When Lukacs uses the phrase, epicurean materialism, to talk about the nature of the Dantonist resistance to Robespierre in Büchner’s play, he is following a theme which was taken up in the 19th century not only by Marx, but by the historians of the French revolution and of the enlightenment.

Emile Dard’s biography of Herault de Sechelles (1903), for instance, is titled “An epicurean under the terror.” When Büchner’s Robespierre denounces the wealthy and the refers to people who ‘used to live in garrets and now roll around in carriages and sin with former marquesses and baronesses’, he is referring – except for the garret – to hedonists like Herault, who was followed about, as he performed his revolutionary duties, including creating a constitution that gave foreigners the right to vote, by a few aristocratic groupies. And Robespierre’s denunciation of ‘vice” and those who ‘declare war on God and property” as a way of secretly supporting the King – whether they know it or not – he is sounding an old Left theme that has become perennial - the warning against the decadent life style - but that had peculiar resonances in the Revolutionary period, when the carry over from the 1780s was so sexualized. Mirabeau, for instance, was famous for his rather famous erotica before he was famous as the revolution's first great orator. The disabused spirit of the young bucks around Danton was simply an extension of the final moment of the Enlightenment – which, contra the philosophy crowd, was codified not in Kant’s Critique of Practical Reason, but in Laclos’ Les Liaisons Dangereuses. Herault moved in the Valois circle, which met in the Palais Royale, and included Laclos as well as Tallyrand, Sieyes, and others. As Dard puts it, Herault, on his sofa, would become enthusiastic for justice, 'the sole passion that could inflame the sceptics, on the condition that it did not disturb their leisure."

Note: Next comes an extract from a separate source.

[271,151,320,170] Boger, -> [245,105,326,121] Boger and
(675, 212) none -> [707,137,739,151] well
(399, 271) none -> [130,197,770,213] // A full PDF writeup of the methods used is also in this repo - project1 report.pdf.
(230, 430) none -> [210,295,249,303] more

Which brings me to an eccentric philosophe mentioned by Emile Dard, a “savage” philosopher/ traveler named Antoine de Lasalle. Antoine de Lasalle was quite a character. Dard gives a sketch of the man – as a youth, he had sailed to America with the cod fishing fleet (“clumsy at hunting and fishing, despised by his rude companions, to whom he asked, for instance, if there did not exist three sexes in nature” ) and then an explorer of Asia, he came back to Paris (where he set up as a professor of Arabic), he wrote metaphysical tomes which were published thanks to Herault’s financing, in which he explained that he could shrink the important truths of metaphysics into a two word phrase: “Tout vibre” – everything vibrates. The universe was a pendulum composed of an infinity of smaller pendulums –“From which we get the aspect that we observe: an immense field of battle on which all beings, divided into two enemy lines, are the champions; the general battle is composed of an infinite number of particular combats, where the winners and losers succeed each other in a duel that is never finished.”

This double movement – towards an infinite vastness composed of smaller and equally infinite vastnesses – is a sort of Epicurean twist on Pascal’s infinities. Of course, it puts into question the place of God. God obviously did not make this pendulum for man.

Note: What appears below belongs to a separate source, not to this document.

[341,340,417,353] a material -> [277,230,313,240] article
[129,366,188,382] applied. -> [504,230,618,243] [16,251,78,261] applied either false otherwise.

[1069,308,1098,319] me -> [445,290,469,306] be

Lasalle, who LI was unaware of before coming across his name in Dard’s book, was, like Rousseau, a great walker. His morality, which is derived entirely from his materialism, is an odd thing entirely. Here’s a passage from the beautifully named Méchanique morale: ou essai sur l'art de perfectionner et d'employer ses organes … : ”a sure means to lose happiness is to search for it everywhere; it is here and not there, it is in us, where it is in no part, no where… Thus, man is the softest of all the great beasts, the softness of his substance is for him the cause and the sign of a need to change; he is born perfectable, he perfections himself only by reflection, but these are changes that awaken the faculty of thought, which sharpens its instrument, and furnishes the best material; man is almost the only animal that can travel without hazard (impunement): man is thus a traveler-born; moreover, strangers are well received everywhere, as long as they don’t stay too long; as long as you are new, everything is great, nothing is more perfect than the man who came yesterday and leaves tomorrow; but if you hang around, they will soon get tired of you. Well, then, it is wise to pass one’s life as a stranger, a novelty and caressed as such…”

More to come in another post.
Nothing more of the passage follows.